▸ **Raw data**:
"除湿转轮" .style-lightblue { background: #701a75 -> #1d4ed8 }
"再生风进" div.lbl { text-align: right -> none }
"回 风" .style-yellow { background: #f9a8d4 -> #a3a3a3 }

==

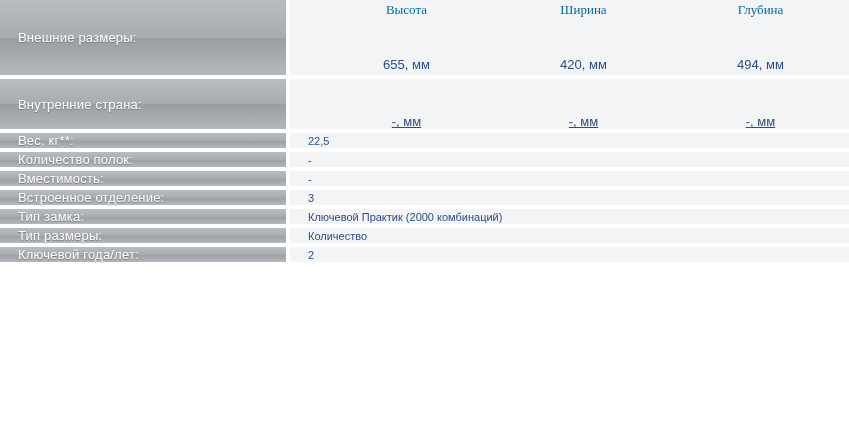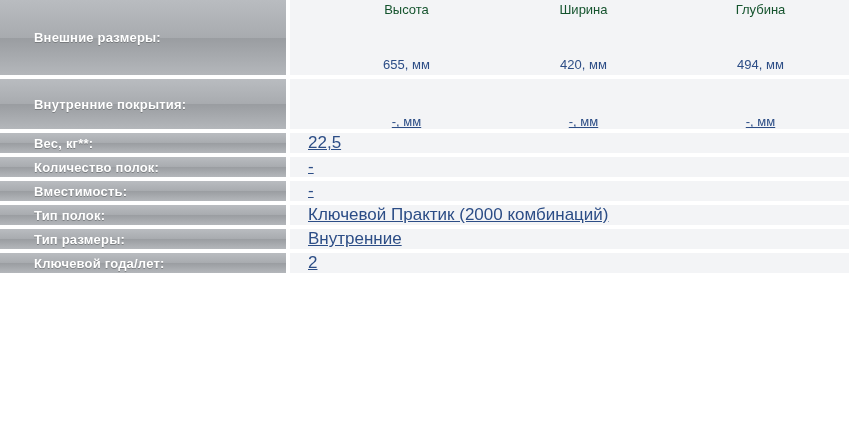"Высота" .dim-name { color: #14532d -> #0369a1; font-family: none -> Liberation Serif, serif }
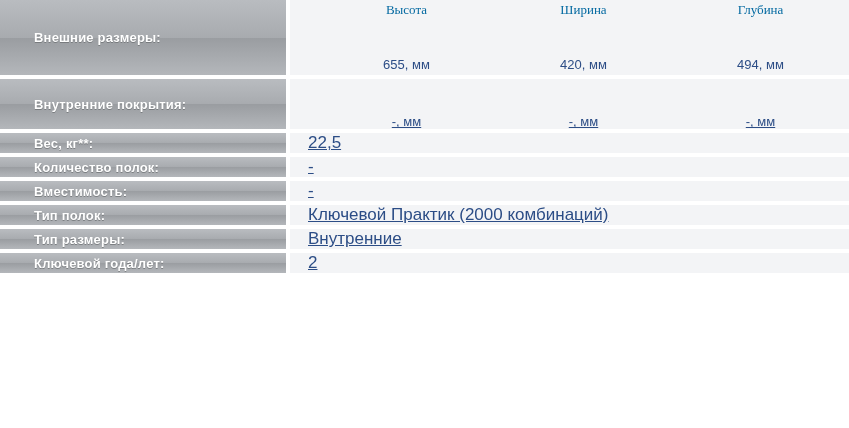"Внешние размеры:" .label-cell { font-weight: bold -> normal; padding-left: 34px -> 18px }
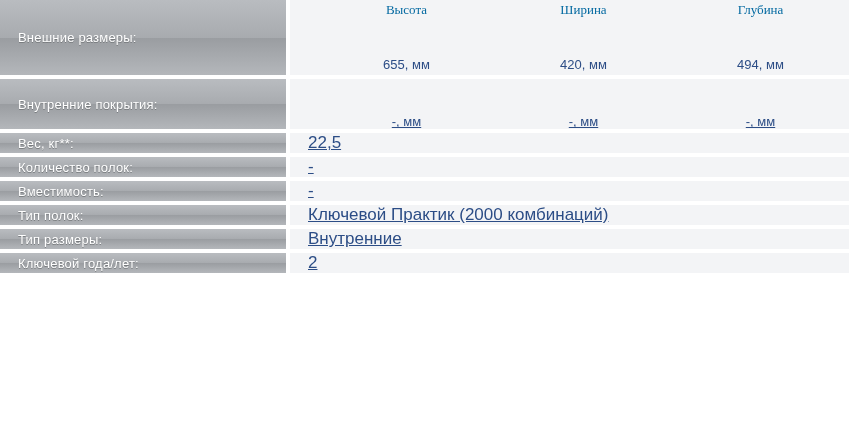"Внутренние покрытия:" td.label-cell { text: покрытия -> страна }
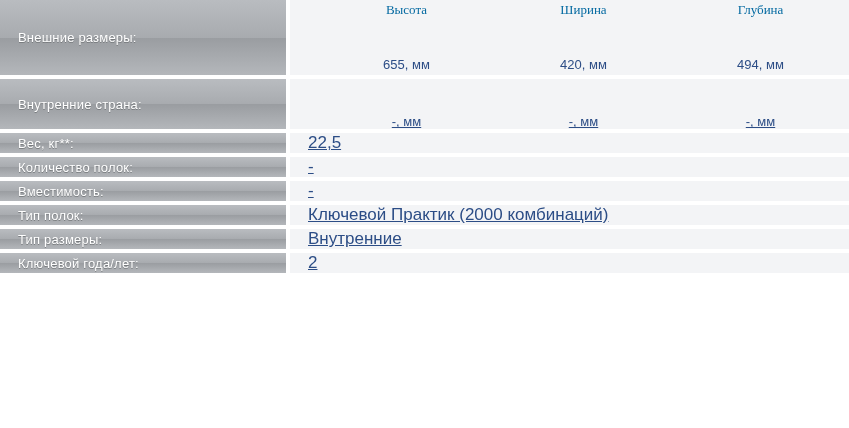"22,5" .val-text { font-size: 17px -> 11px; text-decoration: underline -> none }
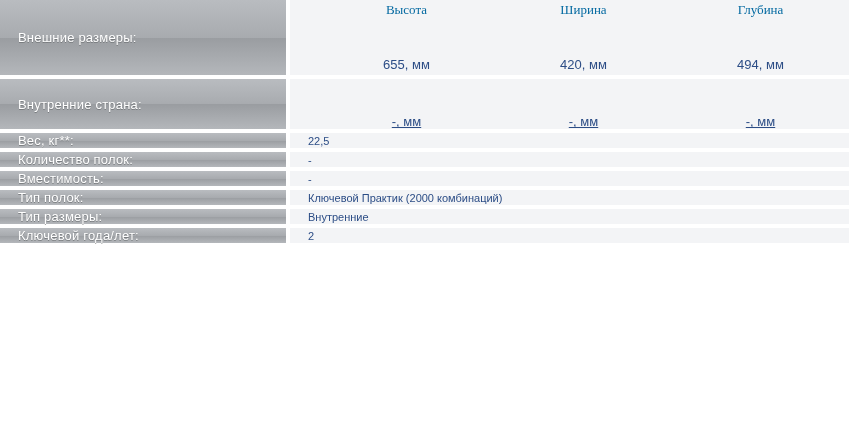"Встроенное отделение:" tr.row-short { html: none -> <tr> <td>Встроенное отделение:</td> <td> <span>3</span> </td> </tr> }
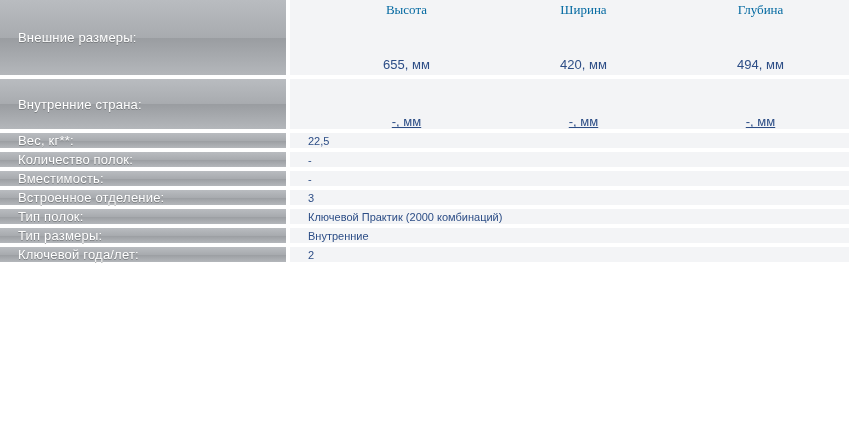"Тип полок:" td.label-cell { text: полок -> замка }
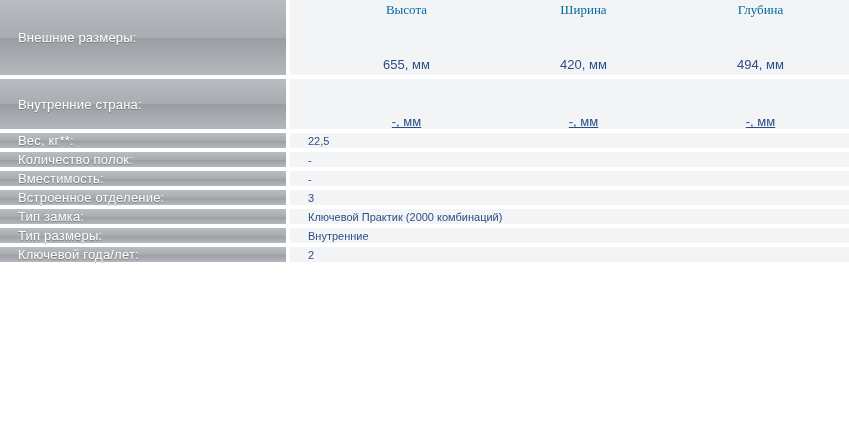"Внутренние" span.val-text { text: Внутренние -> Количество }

---

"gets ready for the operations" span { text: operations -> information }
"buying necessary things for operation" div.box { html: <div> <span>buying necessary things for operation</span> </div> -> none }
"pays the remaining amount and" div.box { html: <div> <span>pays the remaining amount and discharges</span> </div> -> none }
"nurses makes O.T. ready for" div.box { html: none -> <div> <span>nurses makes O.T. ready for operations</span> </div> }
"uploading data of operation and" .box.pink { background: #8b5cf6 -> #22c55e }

▸ **Task goal**:
Which lines of the data include the string "ready"? Copy each of them.

▸ **Solution to this problem**:
"gets ready for the operations" span { text: operations -> information }
"nurses makes O.T. ready for" div.box { html: none -> <div> <span>nurses makes O.T. ready for operations</span> </div> }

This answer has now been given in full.